- Kamalapuram Location in Telangana, India
- Coordinates: 17°07′N 80°02′E﻿ / ﻿17.11°N 80.03°E
- Country: India
- State: Telangana
- District: Khammam district

Government
- • Type: Panchayat
- Elevation: 107 m (351 ft)

Population (2012)
- • Total: 3,213

Languages
- • Official: Telugu
- Time zone: UTC+5:30 (IST)
- Mandal (sub-division): Mudigonda
- Lok Sabha constituency: Khammam
- Sex ratio: 1587 ♂/ 1656 ♀
- Website: Kamalapuram

= Kamalapuram, Khammam district =

Kamalapuram is a panchayat in the Khammam district of the Indian state of Telangana. According to the 2011 Indian Census, the sub-district code of the Kamalapuram block is 05224.

== Geography ==
Kamalapuram is located the middle of the villages of the Yalagondaswamy, with the village of Gattu to the east, Nachepalli to the west, Vanamvari Kistapuram to the north, and Banapuram to the south. The village of Kamalapuram occupies 2909 acre of land at an average elevation of about 107 m above sea level. The total area of Kamalapuram is 181 km^{2}.

== Agriculture and civil affairs ==
Agriculture is the main occupation of Kamalapuram residents, with cotton and red chili being the main crops. 1914 acre of land is currently under cultivation in Kamalapuram. Paddy fields are the most common type of arable land in the region.

People of various castes and religions live in Kamalapuram. The languages most commonly spoken are Telugu and Urdu.

The village has two primary schools: Zilla Parishad School and Anganwadi Centre. Drinking water is supplied from a panchayat-administrated reservoir.

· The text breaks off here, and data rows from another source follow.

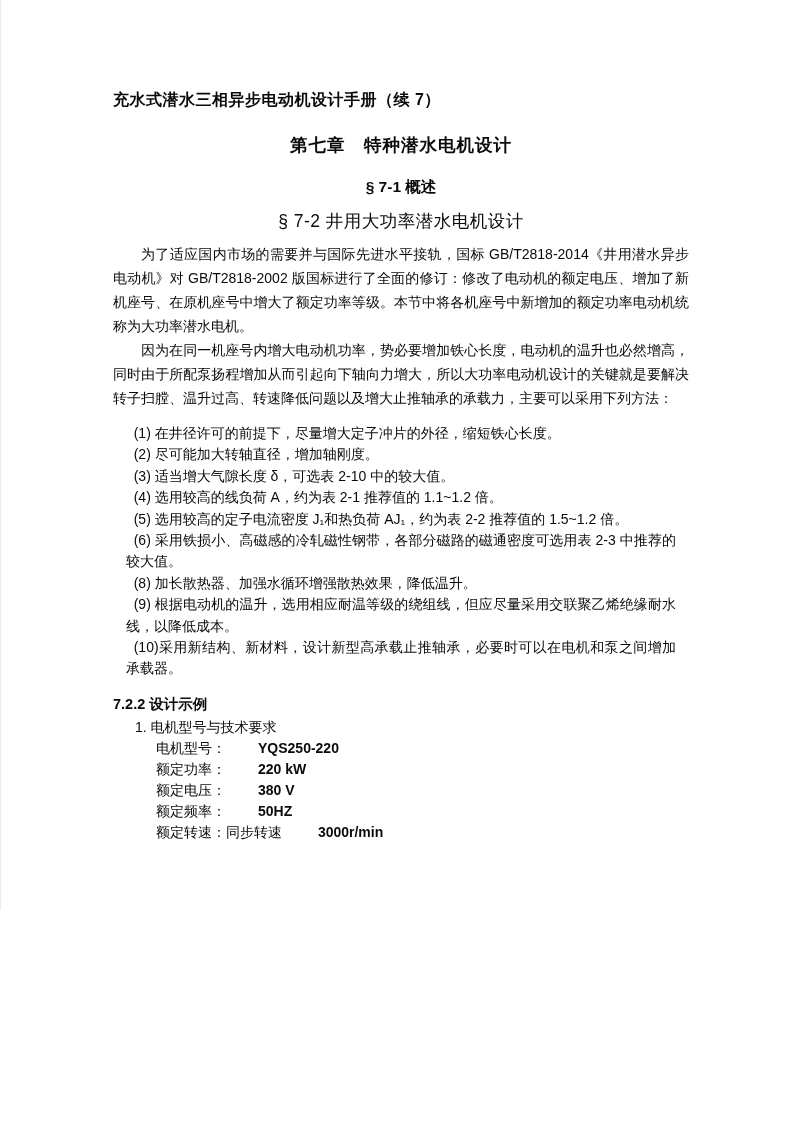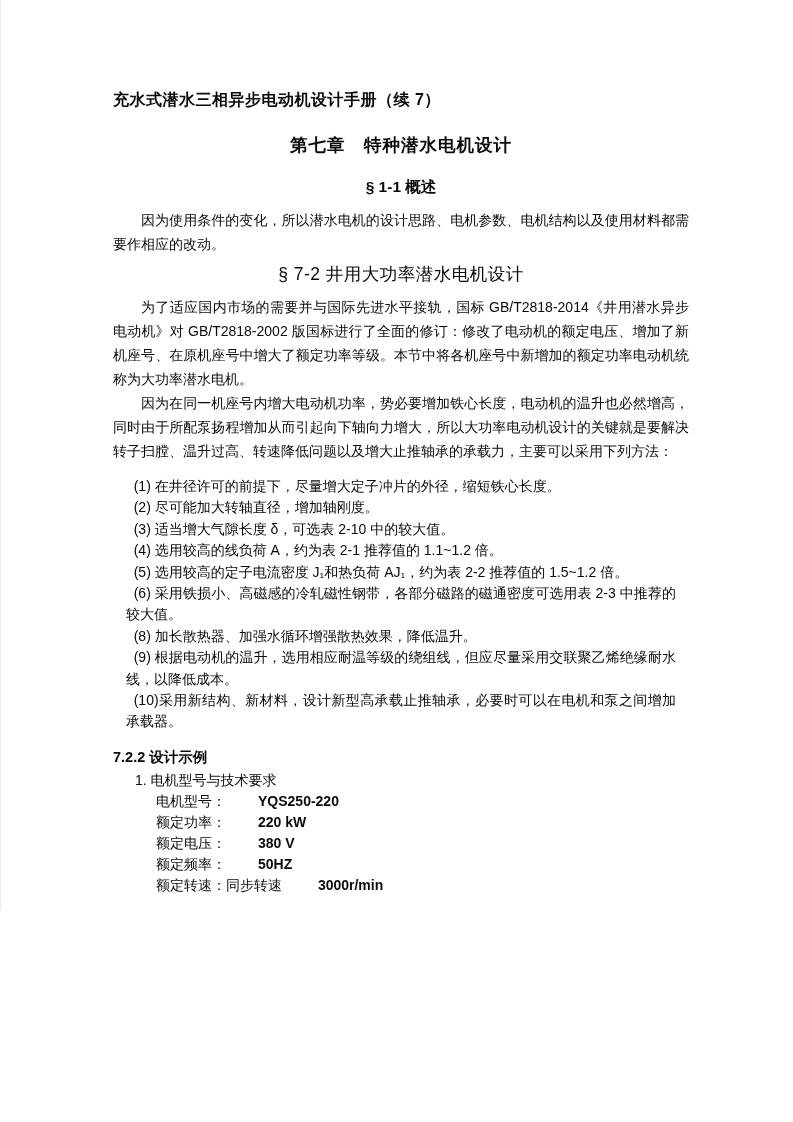--- a/index.html
+++ b/index.html
@@ -116,7 +116,7 @@
 
     <h2 class="chapter-heading">第七章　特种潜水电机设计</h2>
 
-    <h3 class="s1-heading">§ 1-1 概述</h3>
+    <h3 class="s1-heading">§ 7-1 概述</h3>
 
     <p class="body-para">因为使用条件的变化，所以潜水电机的设计思路、电机参数、电机结构以及使用材料都需要作相应的改动。</p>
 

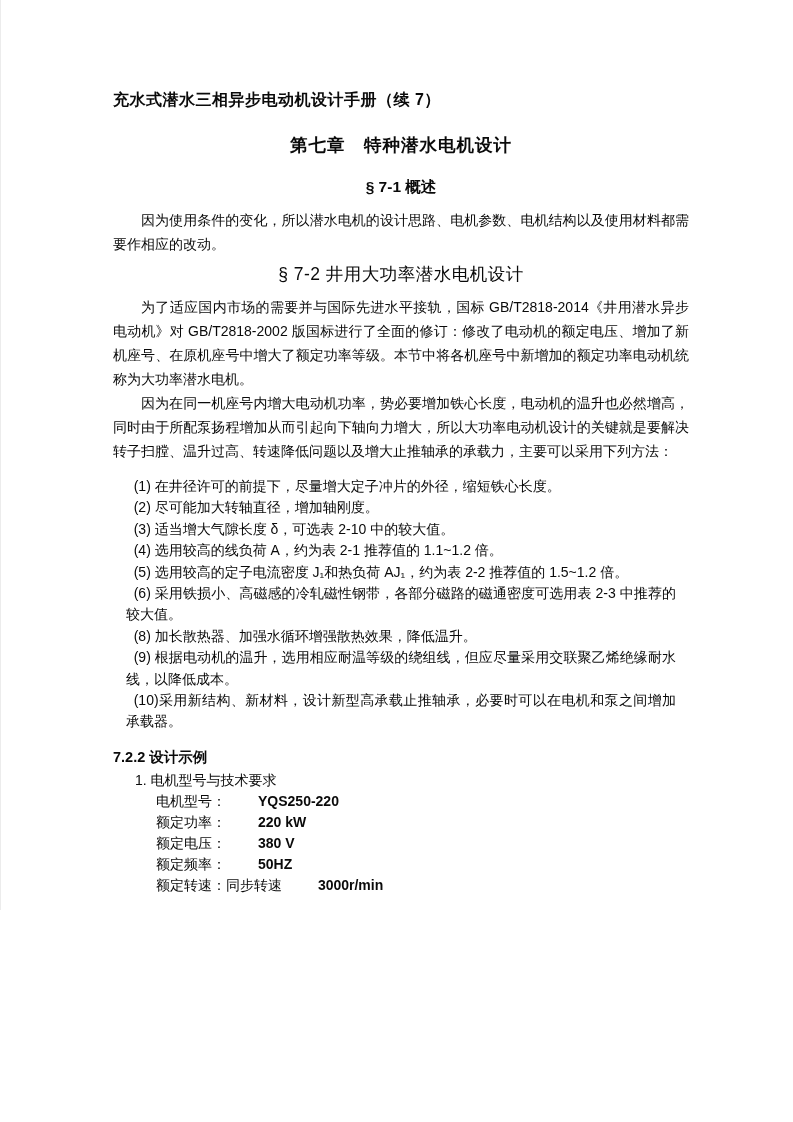--- a/index.html
+++ b/index.html
@@ -118,7 +118,6 @@
 
     <h3 class="s1-heading">§ 7-1 概述</h3>
 
-    <p class="body-para">因为使用条件的变化，所以潜水电机的设计思路、电机参数、电机结构以及使用材料都需要作相应的改动。</p>
 
     <h3 class="s2-heading">§ 7-2 井用大功率潜水电机设计</h3>
 

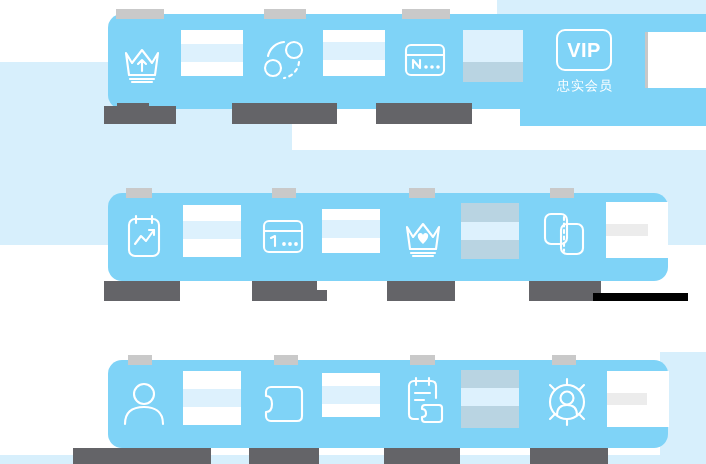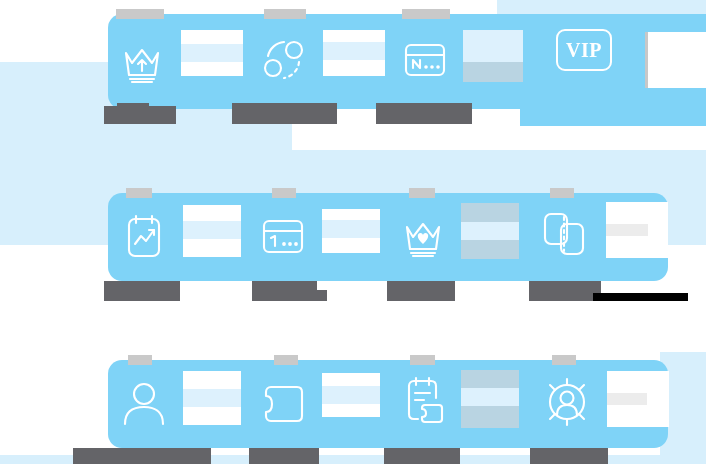--- a/index.html
+++ b/index.html
@@ -98,7 +98,7 @@
     font-weight: bold;
     letter-spacing: 0.5px;
     line-height: 1;
-    font-family: Liberation Serif, serif;
+    font-family: Liberation Sans, sans-serif;
   }
   #vip-caption {
     position: absolute;

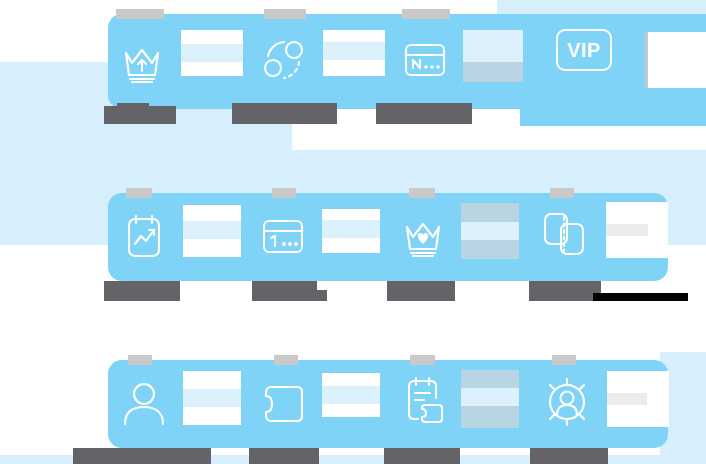--- a/index.html
+++ b/index.html
@@ -199,6 +199,7 @@
   <div id="vip-badge">
     <span id="vip-text">VIP</span>
   </div>
+  <div id="vip-caption">忠实会员</div>
 
   <div id="right-card-shadow"></div>
   <div id="right-card"></div>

== Political Representation ==

- Parliament Constituency: Khammam
- Member Of Parliament: Sri Nama nageshwar rao
- Assembly Constituency: Madhira
- MLA : Sri Mallu Bhatti Vikramarka
- Sarpanch: Smt Valluri Varalakshmi Garu
- Upa Sarpanch : Avasani Venkateshwarlu
- MPTC: Sri Devarapalli Adinarayana Reddy Garu

== Demographics ==

| Gender | Population |
|---|---|
| Male | 25,969 |
| Female | 26,199 |
| Total | 52,168 |

The Kamalapuram area hosts a population of 52,168 people. There are 12,664 houses in the sub-district, divided between the 24 villages in the Kamalapuram block.